Um exemplo desta integração sem fronteiras com a MPB chegou já no disco “Pindorama”, o terceiro de Maria Eugênia, de 1996. A faixa-título é de Altay Veloso e Paulo César Feital, compositores do Rio de Janeiro, onde ela e o violonista niteroiense viveram entre 1992 e 1998. E olha que a formação em piano clássico também a tornou uma soprano formada pela professora Honorina Barra, o que lhe possibilita uma transição técnica excelente entre os tons graves e agudos.
 
A vinda para Fortaleza é fruto de seu envolvimento com a carreira, sempre em busca de projetos, editais. Assim, ela também acabou iniciando uma trajetória internacional que a trouxe, há poucos dias, de Portugal e Zaragoza, na Espanha. Ela vem com Chaffin, o também violonista Pedro Braga (que constituem o duo de violões Com a Corda Toda) e ainda o percussionista Edilson Morais. Juntos eles formam, desde o início do ano, o Quarteto Corda e Canto. “O palco é a casa dela. É o que ela mais gosta de fazer”, garante o produtor.
 
Universalidade pelo regional
 
Com a palavra, então, a própria intérprete. “Em 86, eu era pianista, tocava música erudita. Tive toda uma educação teórica. Quando comecei a pesquisar, me deslumbrei com a liberdade de reinventar a composição popular. Fui professora de piano, mas quando terminei o curso já estava envolvida com festivais, noite... Desde 92, larguei o piano porque eu queria cantar”, conta, por telefone, já em Fortaleza.
 
E continua: “Em 86, havia cantoras mas não cantando Goiás. Foi um privilégio gravar compositores que ainda não foram descobertos, até hoje. Tento provar que existem outros caminhos. O Nordeste sabe muito bem disso, faz o seu próprio mercado. Dá pra sobreviver. Não preciso estar na novela das oito para fazer um trabalho necessário pra minha terra.
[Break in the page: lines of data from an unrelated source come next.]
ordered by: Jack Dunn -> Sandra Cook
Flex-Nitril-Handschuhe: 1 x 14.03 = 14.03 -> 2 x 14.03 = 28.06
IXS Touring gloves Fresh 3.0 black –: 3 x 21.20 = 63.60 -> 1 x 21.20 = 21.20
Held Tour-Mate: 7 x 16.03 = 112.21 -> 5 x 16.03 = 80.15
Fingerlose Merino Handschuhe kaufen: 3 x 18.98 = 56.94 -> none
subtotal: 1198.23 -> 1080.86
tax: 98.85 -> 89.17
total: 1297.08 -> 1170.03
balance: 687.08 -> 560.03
Com ‘Pindorama’ passei a ir para o exterior”, diz a intérprete que, por isso, recebeu a Ordem do Rio Branco, do Itamaraty.
 
Ela confirma a tese da “universalidade pelo regional”. Diz que o Centro-Oeste é influenciado pelo Sul, Norte, Nordeste, interior do Sudeste. É o caso de compositores que constam de seu primeiro DVD, gravado ao vivo no Teatro Goiânia, em 2005. Gente como Juraildes da Cruz (desde 88, tocantinense) e ainda João Caetano, Nasr Cahaul e Gustavo Veiga.
 
O amadurecimento da identidade de Maria Eugênia a faz assumir seu lado sertanejo, sem qualquer problema. “O sertanejo é arraigado em mim. Nunca vou ser carioca, nordestina, tenho que ser o que sou. Sempre procurei a minha própria identidade. Venho de um lugar lindo, inexplorado, com sua cultura popular, folguedos... Freqüentei estas coisas, não é algo que eu procure”, diz. Cultura popular representada mais diretamente, no DVD, pelo Projeto de Arte Educação da a Fundação Jaime Câmara, na “Folia da Estrela-Guia” (Fernando Perillo e Nasr Chaul). Ela convive naturalmente com “Notícias do Brasil” (Milton e Fernando Brant), Acontece” (Cartola), “O Samba me Diz” (Fred Martins) e “Geni e o Zepelim” (Chico Buarque), prováveis no repertório que traz notícias de uma cantora brasileira, com certeza.
 
Mais informações:
Show da cantora Maria Eugênia e Quarteto Corda e Canto. Hoje, 19h30, na II Mostra BNB da Canção Brasileira Independente (Centro Cultural Banco do Nordeste - Rua Floriano Peixoto, 941, Centro). Grátis.